▶ **What the task asks**: Report every line of the entries that contains the word "Creativity".

▶ **Data in this exercise**:
——
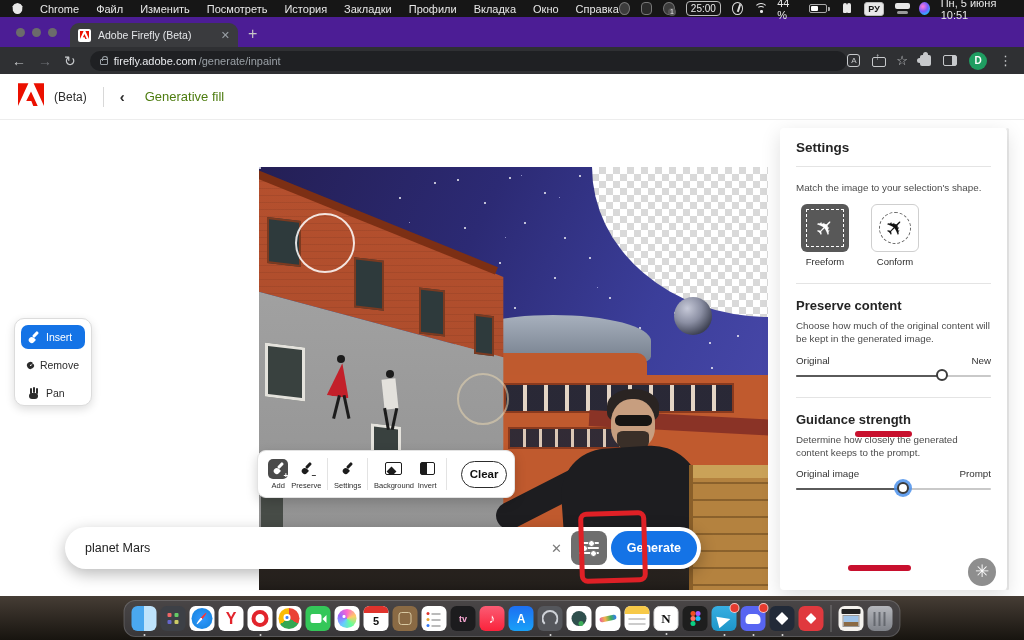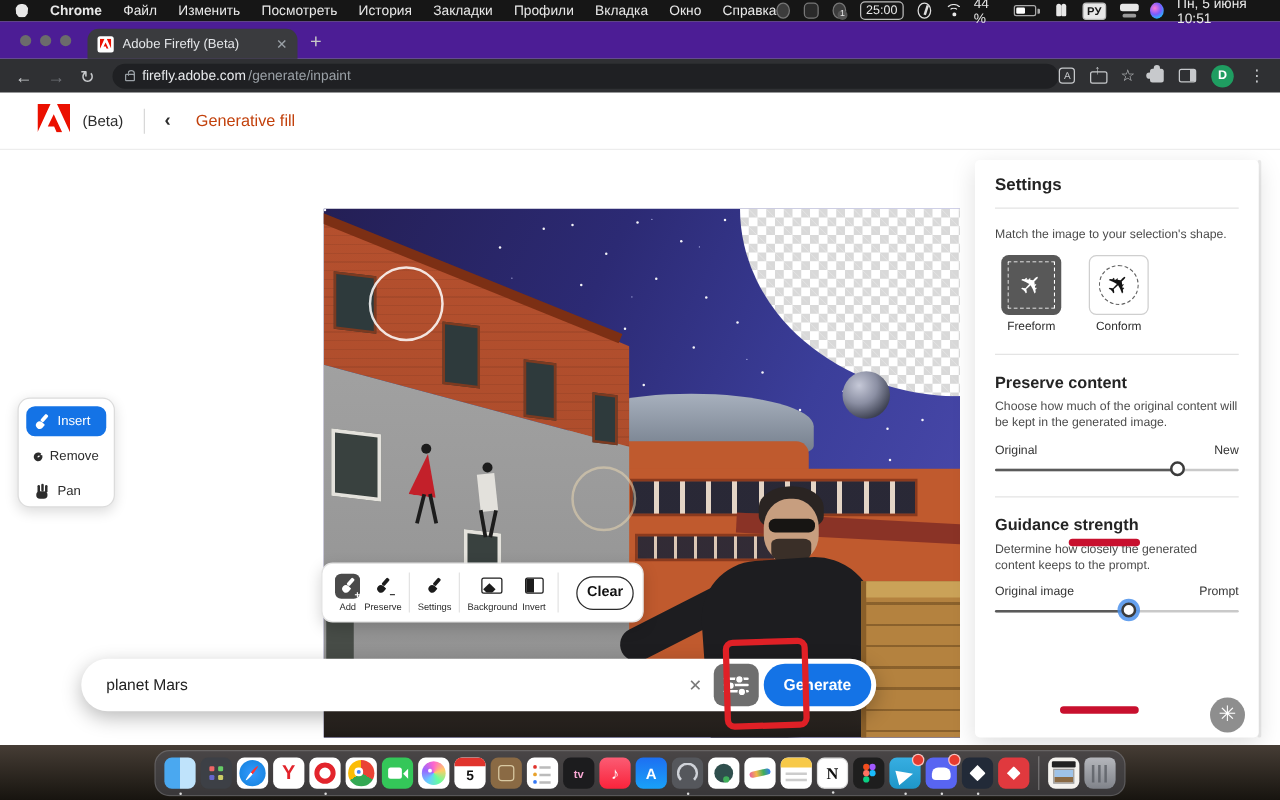--- a/index.html
+++ b/index.html
@@ -2,21 +2,21 @@
 <html><head>
 <meta charset="utf-8">
 <style>
   * { margin:0; padding:0; box-sizing:border-box; }
   html,body { width:1024px; height:640px; overflow:hidden; font-family:"Liberation Sans", sans-serif; background:#fff; }
 
   
   .menubar { position:absolute; left:0; top:0; width:1024px; height:17px; background:#161616; display:flex; align-items:center; color:#e8e8e8; font-size:11px; z-index:100; }
   .mb-left { display:flex; align-items:center; gap:17px; padding-left:12px; }
   .apple { width:11px; height:11px; background:#e8e8e8; border-radius:40% 40% 45% 45%; clip-path:polygon(50% 0,78% 8%,95% 30%,92% 70%,72% 100%,28% 100%,8% 70%,5% 30%,22% 8%); }
-  .mb-app { font-weight:bold; }
+  .mb-app { font-weight:normal; }
   .mb-right { margin-left:auto; display:flex; align-items:center; gap:11px; padding-right:10px; }
   .st-ic { width:13px; height:13px; border-radius:50%; background:#3c3c3c; border:1px solid #777; position:relative; }
   .st-ic.dark { border-radius:4px; background:#2a2a2a; }
   .st-badge { position:relative; }
   .st-badge .num { position:absolute; right:-2px; bottom:-2px; font-size:7px; background:#555; border-radius:50%; width:8px; height:8px; line-height:8px; text-align:center; }
   .timer { border:1px solid #bbb; border-radius:4px; padding:0 4px; font-size:10px; line-height:13px; }
   .flash { width:13px; height:13px; border:1.3px solid #ddd; border-radius:50%; position:relative; }
   .flash::after{ content:''; position:absolute; left:5px; top:1px; width:1.6px; height:8px; background:#ddd; transform:rotate(18deg); }
   .wifi { width:14px; height:11px; position:relative; overflow:hidden; }
   .wifi i { position:absolute; border:1.6px solid #e8e8e8; border-radius:50%; }
@@ -63,25 +63,25 @@
   .puzzle { position:relative; width:11px; height:11px; background:#c7c9cc; border-radius:2px; }
   .puzzle::before { content:''; position:absolute; left:3px; top:-3px; width:5px; height:5px; background:#c7c9cc; border-radius:50%; }
   .puzzle::after { content:''; position:absolute; left:-3px; top:3px; width:5px; height:5px; background:#c7c9cc; border-radius:50%; }
   .sidepanel { width:14px; height:11px; border:1.3px solid #c7c9cc; border-radius:2px; position:relative; }
   .sidepanel::after { content:''; position:absolute; right:0; top:0; bottom:0; width:4px; background:#c7c9cc; }
   .avatar { width:18px; height:18px; border-radius:50%; background:#1f9d61; color:#fff; font-size:10px; font-weight:bold; text-align:center; line-height:18px; }
   .kebab { color:#c7c9cc; font-size:13px; letter-spacing:0; }
 
   
   .appheader { position:absolute; left:0; top:74px; width:1024px; height:46px; background:#fff; border-bottom:1px solid #ededed; display:flex; align-items:center; z-index:50; }
-  .ah-left { display:flex; align-items:center; gap:10px; padding-left:30px; }
+  .ah-left { display:flex; align-items:center; gap:10px; padding-left:18px; }
   .beta { font-size:12px; color:#2c2c2c; }
   .vdiv { width:1px; height:20px; background:#d8d8d8; margin:0 6px; }
   .chev { font-size:15px; color:#2c2c2c; font-weight:bold; }
-  .page-title { font-size:13px; color:#c2410c; margin-left:10px; }
+  .page-title { font-size:13px; color:#4d7c0f; margin-left:10px; }
   .ah-right { margin-left:auto; display:flex; align-items:center; gap:16px; padding-right:18px; }
   .dots3 { width:4px; height:4px; border-radius:50%; background:#2c2c2c; box-shadow:7px 0 0 #2c2c2c, 14px 0 0 #2c2c2c; margin-right:12px; }
   .btn-download { background:#1473e6; color:#fff; border:none; border-radius:999px; font-size:12.5px; font-weight:bold; padding:7px 18px; font-family:"Liberation Sans",sans-serif; }
 
   
   .page { position:absolute; left:0; top:120px; width:1024px; height:476px; background:#fff; }
 
   
   .canvas { position:absolute; left:259px; top:167px; width:509px; height:423px; background:linear-gradient(115deg,#241f55 0%,#2c2a74 35%,#3b3e9a 65%,#4747a8 88%); overflow:hidden; z-index:5; }
   .stars { position:absolute; left:0; top:0; width:2px; height:2px; border-radius:50%; background:#fff;

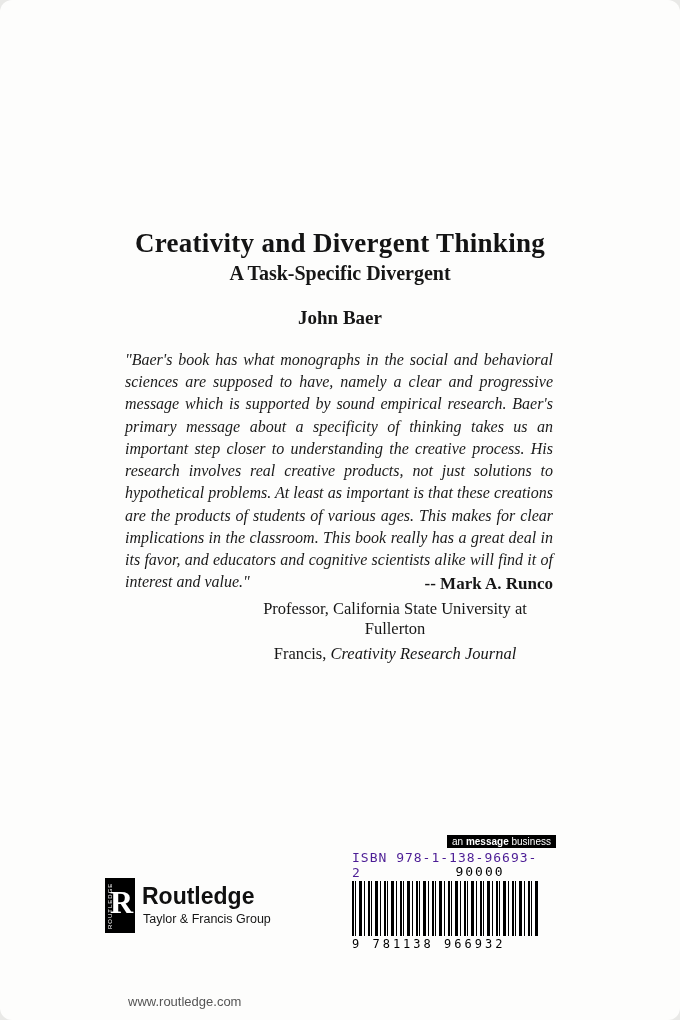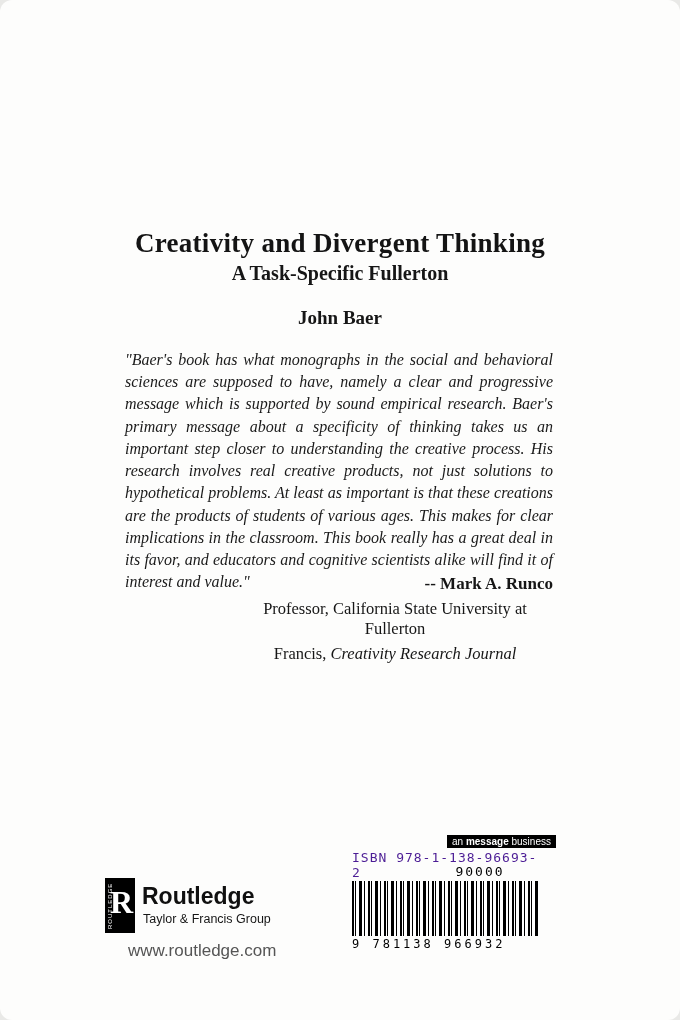--- a/index.html
+++ b/index.html
@@ -118,33 +118,33 @@
     position:absolute;left:142px;top:883px;
     font-family:"Liberation Sans", sans-serif;
     font-weight:bold;font-size:23px;color:#101010;
   }
   .pub-group{
     position:absolute;left:143px;top:912px;
     font-family:"Liberation Sans", sans-serif;
     font-size:12.5px;color:#161616;
   }
   .pub-site{
-    position:absolute;left:128px;top:941px;
+    position:absolute;left:128px;top:994px;
     font-family:"Liberation Sans", sans-serif;
-    font-size:17px;color:#555;
+    font-size:13px;color:#555;
   }
 </style>
 </head>
 <body>
 
 <div class="page">
 
   <div class="head-block">
     <div class="title">Creativity and Divergent Thinking</div>
-    <div class="subtitle">A Task-Specific Fullerton</div>
+    <div class="subtitle">A Task-Specific Divergent</div>
     <div class="author">John Baer</div>
   </div>
 
   <div class="quote">"Baer's book has what monographs in the social and behavioral sciences are supposed to have, namely a clear and progressive message which is supported by sound empirical research. Baer's primary message about a specificity of thinking takes us an important step closer to understanding the creative process. His research involves real creative products, not just solutions to hypothetical problems. At least as important is that these creations are the products of students of various ages. This makes for clear implications in the classroom. This book really has a great deal in its favor, and educators and cognitive scientists alike will find it of interest and value."</div>
 
   <div class="attr-block">
     <div class="attr-name">-- Mark A. Runco</div>
     <div class="attr-line">Professor, California State University at Fullerton</div>
     <div class="attr-line"><span>Francis, </span><span class="italic">Creativity Research Journal</span></div>
   </div>

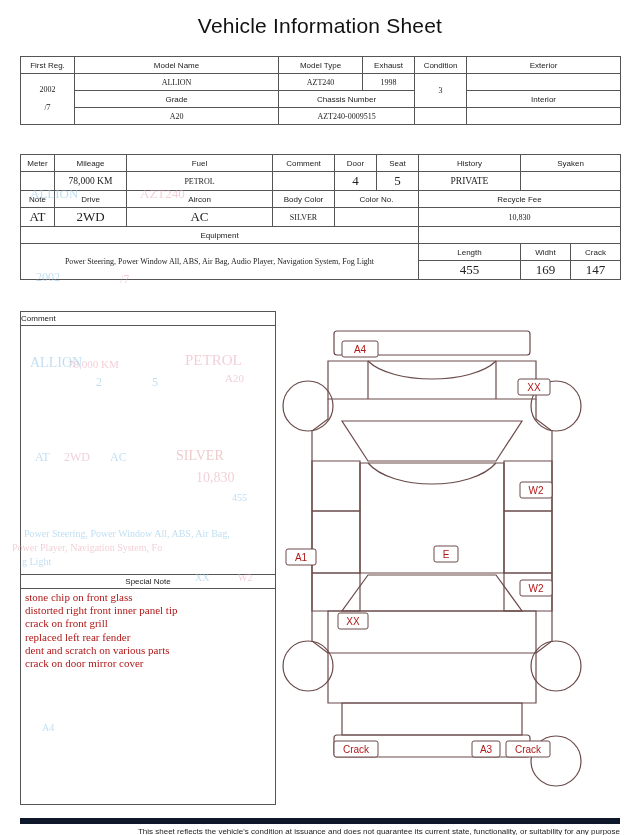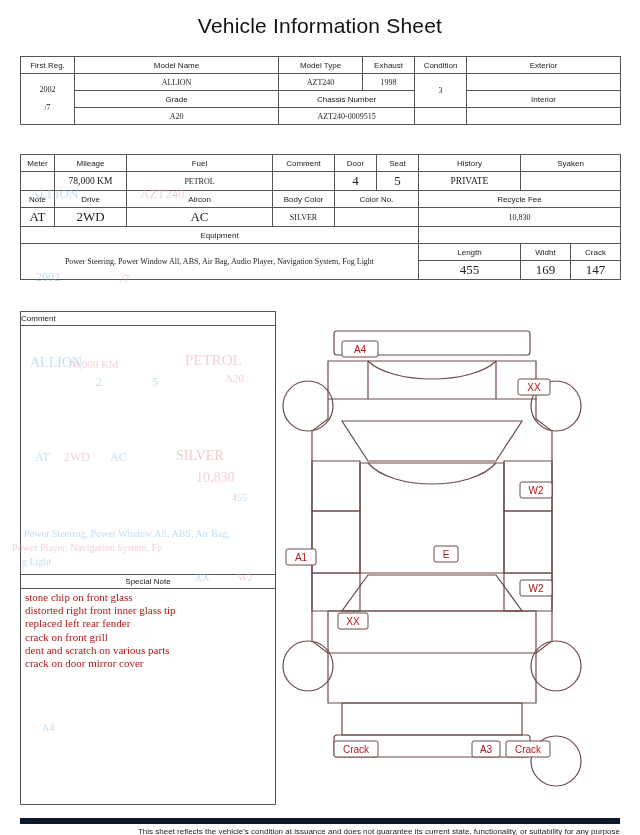--- a/index.html
+++ b/index.html
@@ -247,23 +247,23 @@
       <td class="val small">147</td>
     </tr>
   </tbody>
     </table>
 
   <div class="comment-box">
     <div class="comment-hd">Comment</div>
     <div class="special-hd">Special Note</div>
     <div class="special-list">
       <div>stone chip on front glass</div>
-      <div>distorted right front inner glass tip</div>
+      <div>distorted right front inner panel tip</div>
+      <div>crack on front grill</div>
       <div>replaced left rear fender</div>
-      <div>crack on front grill</div>
       <div>dent and scratch on various parts</div>
       <div>crack on door mirror cover</div>
     </div>
   </div>
 
   <div class="diagram">
     <svg width="338" height="480" viewBox="0 0 338 480">
       <g fill="none" stroke="#6b4a4a" stroke-width="1.2">
 
         <circle cx="26" cy="95" r="25"></circle>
——
▶ **Response area**:
     <div class="title">Creativity and Divergent Thinking</div>
     <div class="attr-line"><span>Francis, </span><span class="italic">Creativity Research Journal</span></div>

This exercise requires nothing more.